ACTIVITY:
After locating the line that contains "subtotal: 7692.00 -> 7714.00" in the records below, write out exactly that line and each line after it through the one that contains "total: 8028.14 -> 8051.10", and nothing else.

Source data:
····················
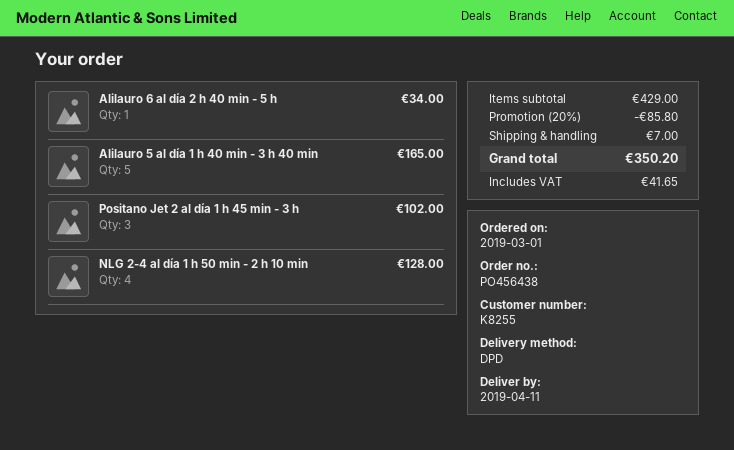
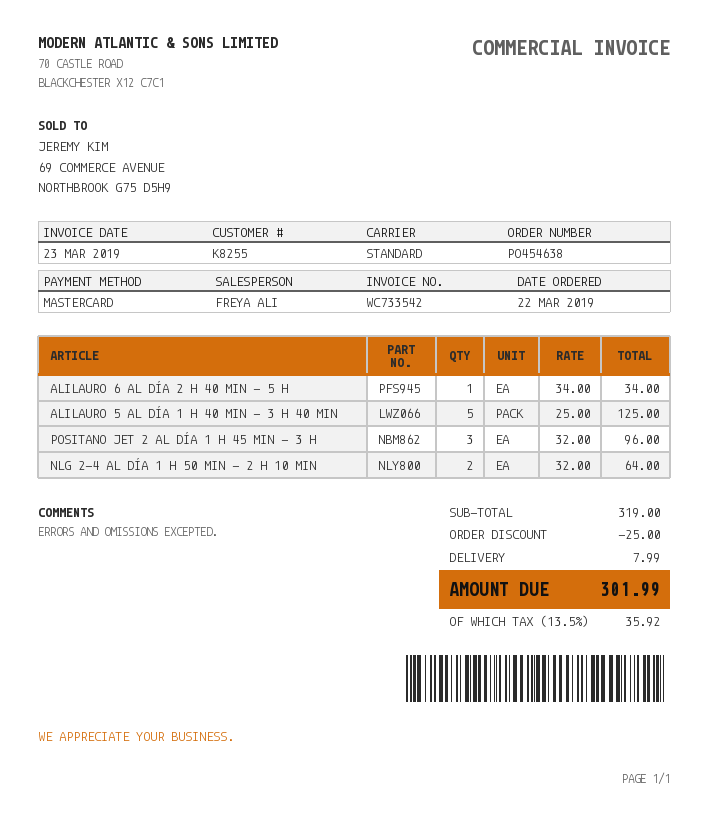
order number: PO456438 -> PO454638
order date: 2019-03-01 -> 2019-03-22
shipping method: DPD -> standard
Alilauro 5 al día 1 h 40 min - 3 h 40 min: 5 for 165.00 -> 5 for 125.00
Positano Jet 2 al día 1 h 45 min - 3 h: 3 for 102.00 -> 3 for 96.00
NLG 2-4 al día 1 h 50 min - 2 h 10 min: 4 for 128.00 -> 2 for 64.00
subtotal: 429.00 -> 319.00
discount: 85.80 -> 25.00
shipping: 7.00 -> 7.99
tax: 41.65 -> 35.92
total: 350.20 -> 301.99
····················
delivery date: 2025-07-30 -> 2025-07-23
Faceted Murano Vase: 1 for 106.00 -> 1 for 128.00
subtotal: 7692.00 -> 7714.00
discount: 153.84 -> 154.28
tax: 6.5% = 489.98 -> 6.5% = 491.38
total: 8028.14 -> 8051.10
····················
OUTPUT BELOW:
subtotal: 7692.00 -> 7714.00
discount: 153.84 -> 154.28
tax: 6.5% = 489.98 -> 6.5% = 491.38
total: 8028.14 -> 8051.10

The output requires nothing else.